*** Material for this task ***

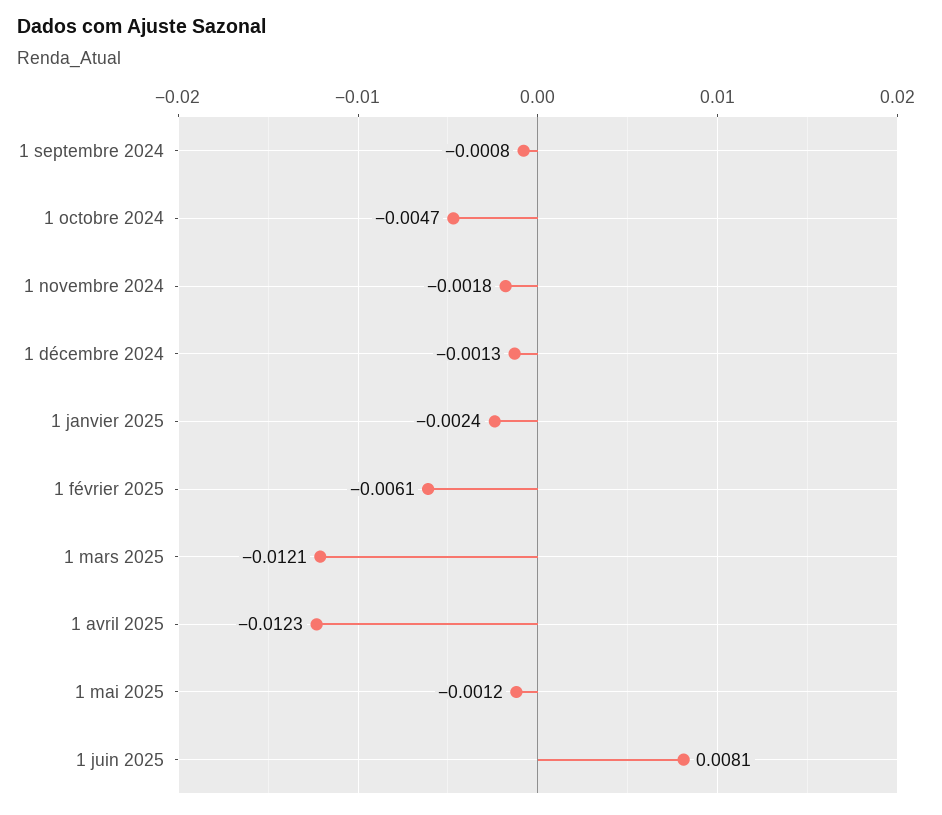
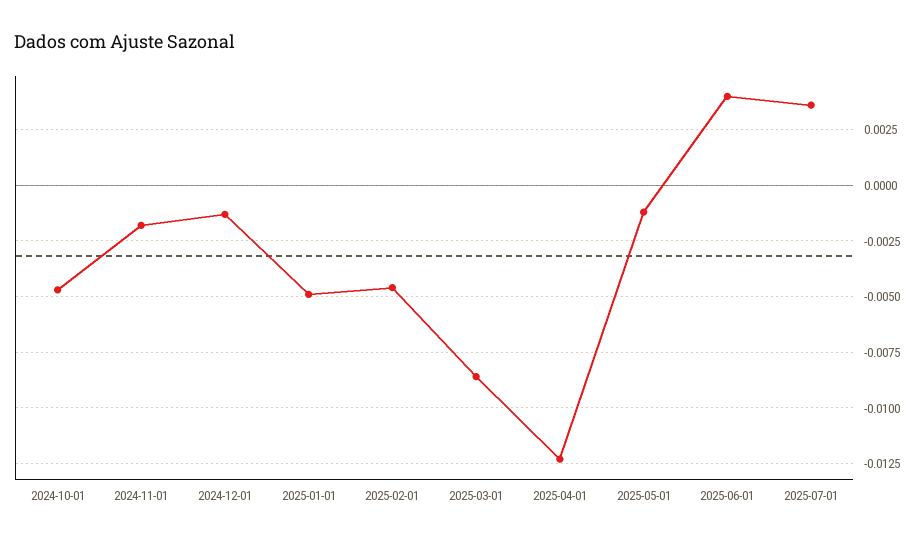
1 septembre 2024: -0.0008 -> none
1 janvier 2025: -0.0024 -> -0.005
1 février 2025: -0.0061 -> -0.0045
1 mars 2025: -0.0121 -> -0.0085
1 juin 2025: 0.0081 -> 0.004
2025-07-01: none -> 0.0035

***

Your instructions: Copy every record exactly, but skip the pictures.

Task solution:
1 septembre 2024: -0.0008 -> none
1 janvier 2025: -0.0024 -> -0.005
1 février 2025: -0.0061 -> -0.0045
1 mars 2025: -0.0121 -> -0.0085
1 juin 2025: 0.0081 -> 0.004
2025-07-01: none -> 0.0035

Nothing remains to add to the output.